A famosa blockchain focada na privacidade, Monero (XMR), enfrenta uma ameaça económica significativa: um projeto concorrente, Qubic, planeia lançar um ataque de 51% à sua rede a partir de 2 de agosto de 2025.
A blockchain Monero ameaçada por um concorrente
Este fim de semana, Sergey Ivancheglo, também conhecido como CFB, fundador da Qubic e ex-cofundador da IOTA, anunciou que ele e a sua blockchain planeiam lançar um ataque de 51% contra a blockchain Monero a partir de 2 de agosto.
Segundo Ivancheglo, o objetivo declarado não seria destruir a Monero, mas testar a sua robustez face a uma pressão coordenada, ao mesmo tempo que demonstra a eficácia da tecnologia «Useful Proof of Work» (uPoW) desenvolvida pela Qubic.
O sistema uPoW da Qubic permite que seus «mineradores de IA» protejam sua própria blockchain enquanto mineram Monero (XMR) durante seus ciclos de inatividade, ou seja, durante os momentos em que sua capacidade de computação não é necessária na rede Qubic.
Este mecanismo maximiza a rentabilidade destes mineradores: durante os seus períodos de descanso, eles exploram o seu excesso de potência para minerar XMR. O Monero assim extraído é então vendido em troca de USDT e usado para comprar tokens QUBIC, que são posteriormente queimados (ou seja, destruídos definitivamente).
Este modelo tem um duplo efeito positivo sobre o preço do QUBIC: a compra massiva de tokens alimenta a procura e a sua destruição reduz a oferta em circulação, o que, em teoria, deve aumentar o preço do token.
Mas este sistema também tem um efeito de queda no preço do Monero: as vendas automáticas de XMR para obter USDT exercem uma pressão de venda no mercado, o que pode reduzir a rentabilidade de outros mineradores de Monero.

Ao combinar essas dinâmicas económicas com uma concentração do hashrate num pool controlado pela Qubic, o projeto pode enfraquecer a segurança da rede Monero. Se alguns mineradores independentes se tornarem não rentáveis e se desconectarem, isso deixa mais espaço para os atacantes alcançarem a maioria do hashrate.

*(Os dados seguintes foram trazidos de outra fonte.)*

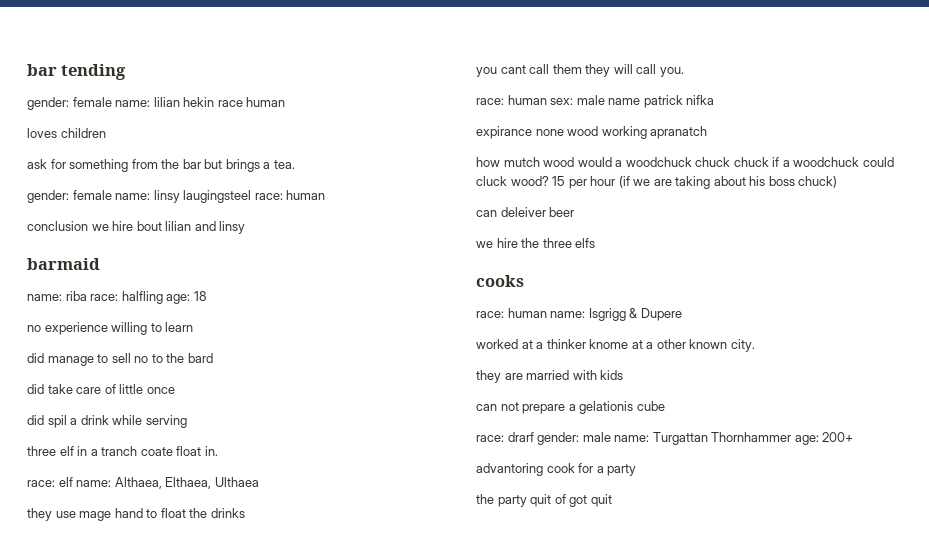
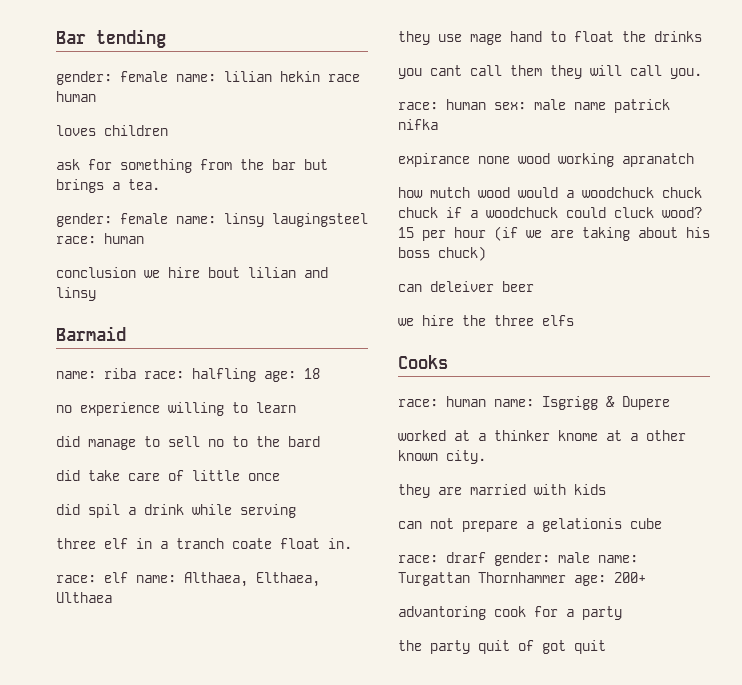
- bar tending
+ Bar tending
- barmaid
+ Barmaid
- cooks
+ Cooks

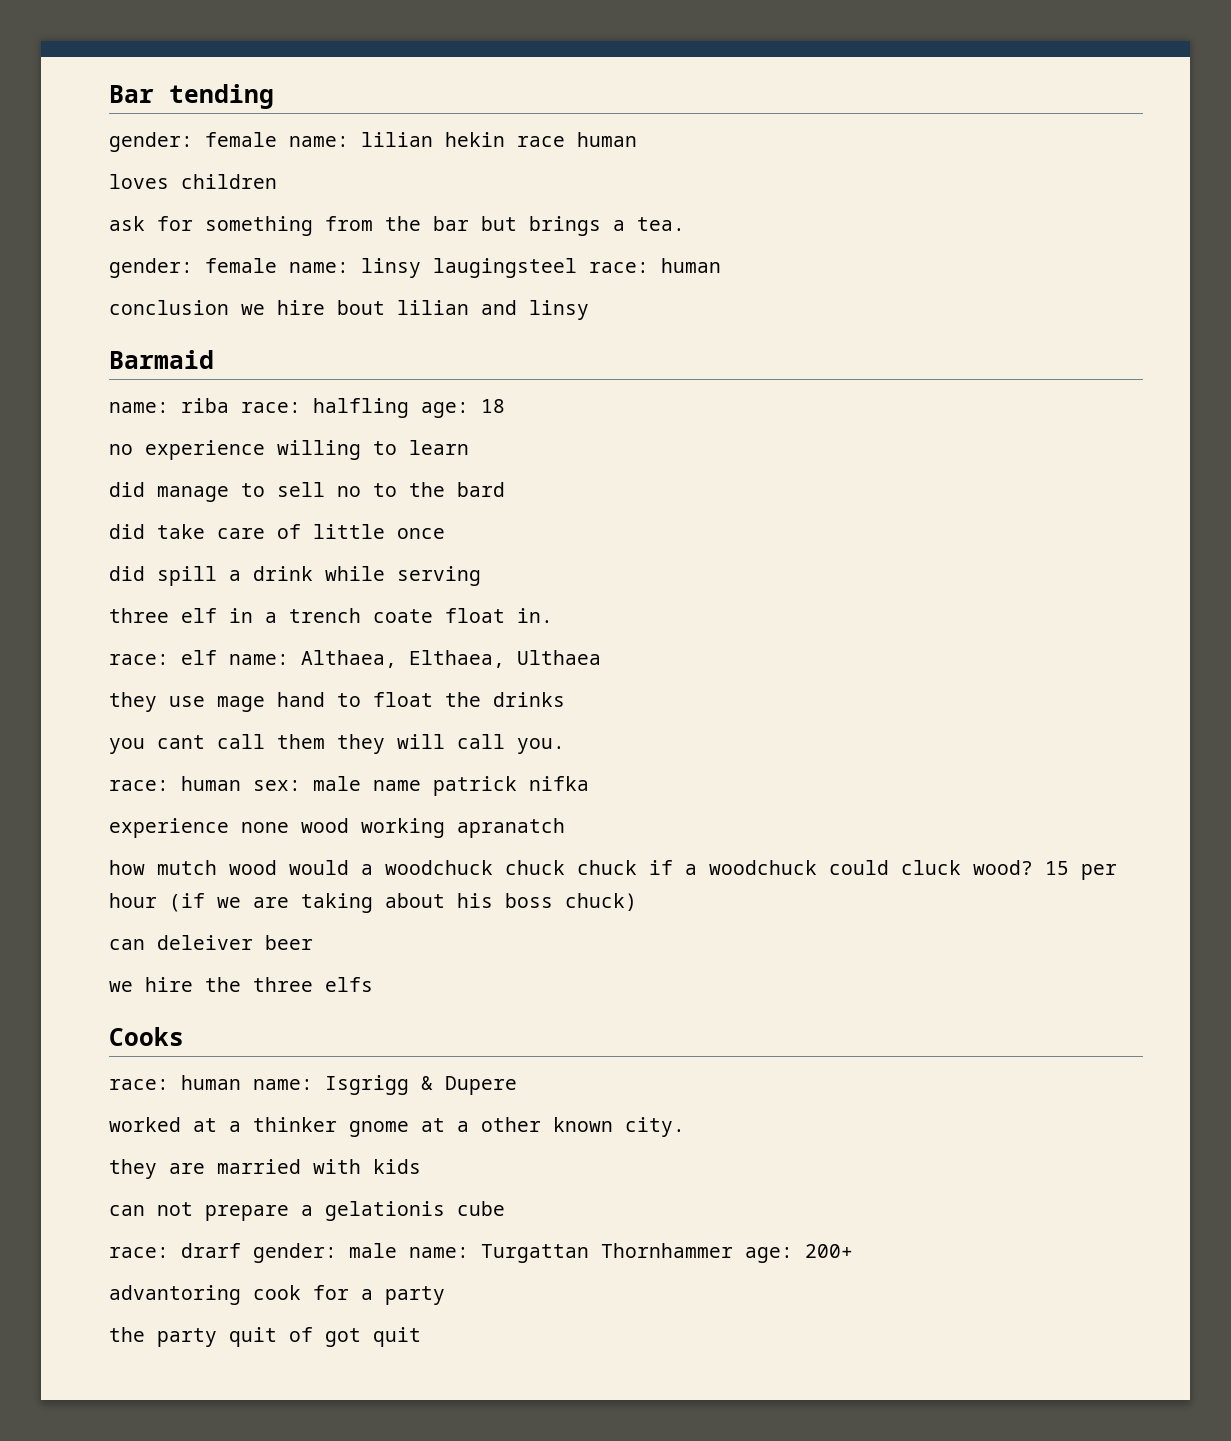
- did spil a drink while serving
+ did spill a drink while serving
- three elf in a tranch coate float in.
+ three elf in a trench coate float in.
- expirance none wood working apranatch
+ experience none wood working apranatch
- worked at a thinker knome at a other known city.
+ worked at a thinker gnome at a other known city.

Atualmente, o pool de mineração associado à Qubic controla cerca de 23% do hashrate total da Monero, estimado em 6,17 gigahash por segundo (GH/s).

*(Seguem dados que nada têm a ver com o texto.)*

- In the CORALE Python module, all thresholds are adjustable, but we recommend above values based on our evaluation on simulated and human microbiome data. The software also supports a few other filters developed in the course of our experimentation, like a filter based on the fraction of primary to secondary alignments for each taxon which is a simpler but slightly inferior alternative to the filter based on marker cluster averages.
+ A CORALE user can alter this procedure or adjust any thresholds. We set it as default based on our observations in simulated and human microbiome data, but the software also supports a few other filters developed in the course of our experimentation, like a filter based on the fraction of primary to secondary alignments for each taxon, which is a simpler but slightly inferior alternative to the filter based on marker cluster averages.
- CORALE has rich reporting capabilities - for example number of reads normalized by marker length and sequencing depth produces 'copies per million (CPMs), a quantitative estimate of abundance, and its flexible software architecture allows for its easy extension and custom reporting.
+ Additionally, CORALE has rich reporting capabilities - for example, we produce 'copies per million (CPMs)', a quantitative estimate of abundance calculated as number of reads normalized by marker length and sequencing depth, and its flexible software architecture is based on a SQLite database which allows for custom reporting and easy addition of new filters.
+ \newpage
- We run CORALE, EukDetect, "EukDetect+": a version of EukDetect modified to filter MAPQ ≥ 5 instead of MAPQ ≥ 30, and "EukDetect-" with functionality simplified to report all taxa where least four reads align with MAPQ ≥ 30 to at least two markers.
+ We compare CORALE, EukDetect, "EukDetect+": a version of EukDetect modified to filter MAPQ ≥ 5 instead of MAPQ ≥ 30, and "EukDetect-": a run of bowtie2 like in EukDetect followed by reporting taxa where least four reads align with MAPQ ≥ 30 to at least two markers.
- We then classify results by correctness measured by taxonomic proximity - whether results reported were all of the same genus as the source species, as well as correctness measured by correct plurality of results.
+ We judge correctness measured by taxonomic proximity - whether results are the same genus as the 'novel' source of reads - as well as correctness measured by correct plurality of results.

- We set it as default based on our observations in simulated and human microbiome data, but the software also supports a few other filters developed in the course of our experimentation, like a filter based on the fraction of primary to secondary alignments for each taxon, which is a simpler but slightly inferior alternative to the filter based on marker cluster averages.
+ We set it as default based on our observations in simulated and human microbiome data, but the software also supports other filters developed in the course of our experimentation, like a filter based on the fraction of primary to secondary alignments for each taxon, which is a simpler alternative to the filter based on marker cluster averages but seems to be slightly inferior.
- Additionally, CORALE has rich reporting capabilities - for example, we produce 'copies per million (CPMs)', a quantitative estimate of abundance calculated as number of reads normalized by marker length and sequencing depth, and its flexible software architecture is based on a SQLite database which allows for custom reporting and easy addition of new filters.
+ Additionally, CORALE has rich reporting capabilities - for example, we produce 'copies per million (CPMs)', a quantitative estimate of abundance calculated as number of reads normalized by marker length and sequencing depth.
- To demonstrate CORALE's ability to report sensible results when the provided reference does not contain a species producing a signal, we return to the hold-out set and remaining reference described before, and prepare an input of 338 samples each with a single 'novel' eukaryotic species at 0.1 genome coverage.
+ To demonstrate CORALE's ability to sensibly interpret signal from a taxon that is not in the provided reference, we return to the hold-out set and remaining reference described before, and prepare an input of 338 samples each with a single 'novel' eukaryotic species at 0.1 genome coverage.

No entanto, os defensores da Monero questionam a veracidade desses números. Eles acusam a Qubic de inflar artificialmente seu hashrate autodeclarado (prática de “spoofing”) e de parasitar a rede sem contribuir de forma leal.
É difícil determinar com certeza se as ameaças feitas pela Qubic terão um impacto real na rede Monero.
Em teoria, o ataque parece bem pensado em termos técnicos e estratégicos. Na prática, parece mais uma operação de comunicação destinada a fazer falar da Qubic em oposição à Monero.
Mas se este ataque se revelar apenas um golpe de efeito sem consequências concretas, o efeito inverso poderá ocorrer: Qubic e Sergey Ivancheglo correm o risco de perder credibilidade, especialmente porque este último já é conhecido pelas suas campanhas de comunicação agressivas em torno da IOTA.
a Monero poderia sair fortalecida deste episódio, consolidando a confiança da sua comunidade na robustez e resiliência da sua rede.
Enquanto a operação da Qubic deve continuar até 31 de agosto, os debates continuam acalorados na comunidade Monero. Alguns utilizadores apelam a uma migração rápida para pools descentralizados como o P2Pool, a fim de reduzir o poder de concentração. Outros defendem alterações no protocolo para tornar esse tipo de ataque mais difícil de ser realizado no futuro. A título de comparação, a ameaça representada pelo MineXMR em 2022 ultrapassou brevemente os 40% do hashrate, mas a situação foi rapidamente contida graças a uma mobilização coletiva. Este episódio já tinha demonstrado a capacidade de resiliência da Monero, bem como a vontade dos seus utilizadores de privilegiar a descentralização e o anonimato em detrimento da procura de lucros a curto prazo.